Resumo: A Constituição Federal promulgada em 05 de outubro de 1988 promoveu uma ruptura no ordenamento Constitucional e no arcabouço jurídico vivido até então. A dignidade da pessoa humana passou a ser o farol hermenêutico da interpretação constitucional e como consectário lógico de todo o sistema infraconstitucional.
Palavras-chave: Dignidade da pessoa humana; Hermenêutica constitucional; Interpretação constitucional.
Sumário: 1. Introdução. 2. O surgimento da dignidade da pessoa humana na Constituição Federal. 3. A modernidade Constitucional. 4. Os parâmetros da nova interpretação. 5. A dignidade da pessoa humana. 6. Conclusão
1. INTRODUÇÃO
Com a promulgação da Constituição Federal, de 05 de outubro de 1988, apelidada de ‘Constituição Cidadã’ pelo então presidente do Congresso, Sr. Ulisses Guimarães, além da redemocratização do país rompendo com o sistema ‘militarizado’ instituído pelas Cartas Políticas de 1967 e 1969, estabeleceu-se novos paradigmas de Justiça e de Direito, tendo, o novo sistema, como vigas mestras e seus fundamentos: a soberania, a cidadania, a dignidade da pessoa humana, os valores sociais do trabalho e da livre iniciativa e o pluralismo político (BRASIL, 1988).

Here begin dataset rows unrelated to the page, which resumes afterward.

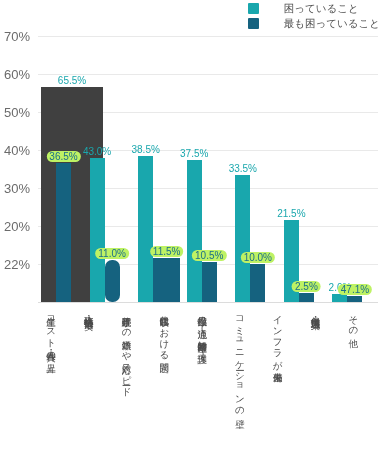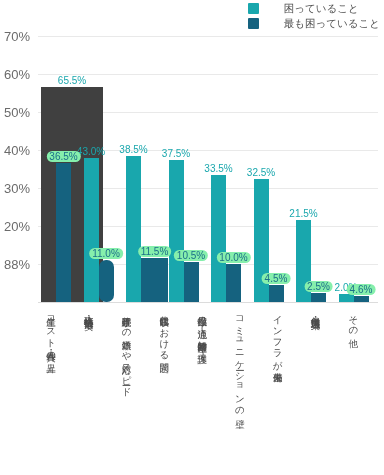"36.5%" .bar.series-1 > .bar-label { background: #86efac -> #bef264 }
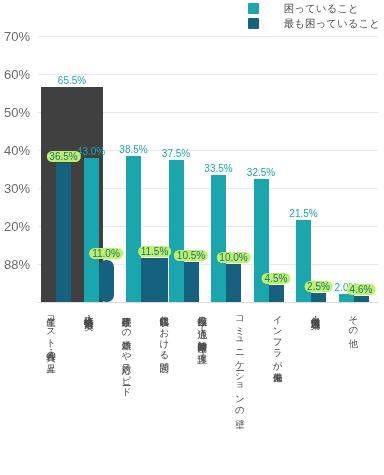"32.5%" div.group { html: <div> <div> <span>32.5%</span> </div> <div> <span>4.5%</span> </div> </div> -> none }
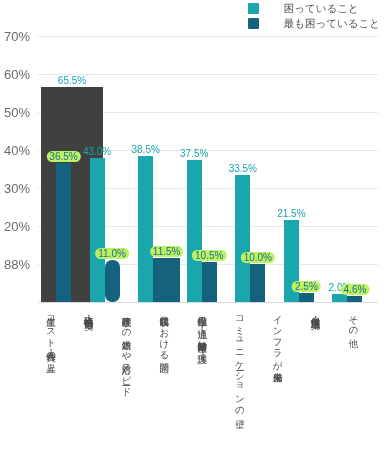"88%" div.ytick { text: 88% -> 22% }
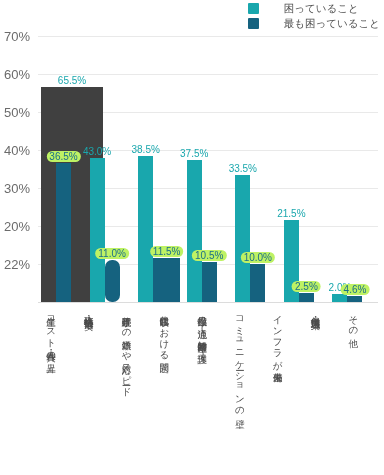"4.6%" span.bar-label { text: 4.6% -> 47.1% }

Com a promulgação da Constituição Federal de 1988 surgiu um novo panorama estrutural do Estado Brasileiro focado no Estado Democrático de Direito. Quebrava-se com o cenário de um Estado intervencionista, inaugurando-se as possibilidades da livre iniciativa e da livre concorrência, nascia o ideário de igualdade, de proporcionalidade e razoabilidade nas ações estatais.
Estabeleceu-se a convicção do fim da época reacionária para, a partir de então, transparecer o respeito ao homem que finalmente alcançava seu lugar de mérito como razão e fim de todo Direito.
Neste novo horizonte a nova dinâmica Constitucional consagrou o princípio da dignidade da pessoa humana, como norte hermenéutico que permeia e dá coesão a todo o ordenamento jurídico vigente.
Este novo cenário jurídico e político envolvido pelo signo da liberdade e do respeito ao homem, conclama o interprete do Direito a traçar novos rumos e significados na aplicação do Direito com a finalidade de tornar concretizado o ideário Constitucional e é sobre este terreno novo a ser caminhado que debruçaremos nossos esforços.
2. O SURGIMENTO DA DIGNIDADE DA PESSOA HUMANA NA CONSTITUIÇÃO FEDERAL
A Constituição Federal de 1988 além de elencar a dignidade da pessoa humana como um dos princípios fundamentais no inciso III do art.º 1º, ainda estabelece no art. 170 que a ordem econômica deverá se fundar e ter por finalidade assegurar a todos existência digna.
Demonstra com ares de clara e indelével precisão que a dignidade da pessoa humana deverá orientar e ser o elo que dará ao sistema Constitucional uma orientação claramente antropológica.
Jacintho (2006, p. 8) propicia valiosa lição sobre esse fundamento, principalmente quando ressalta que:
“O princípio da dignidade da pessoa humana, de consagração expressa no art. 1º, III, art. 170 e art. 226, § 7º da Constituição Federal de 1988 assumiu feição claramente axiológica, eixo gravitacional sobre o qual transita não apenas o regime dos direitos fundamentais, como também, a estruturação do Estado brasileiro. A dignidade da pessoa humana atua, pois, como vetor não apenas da atividade hermenêutica dos direitos fundamentais, porém, como norma cuja concretização a ciência jurídica deve se propor a incessantemente buscar.”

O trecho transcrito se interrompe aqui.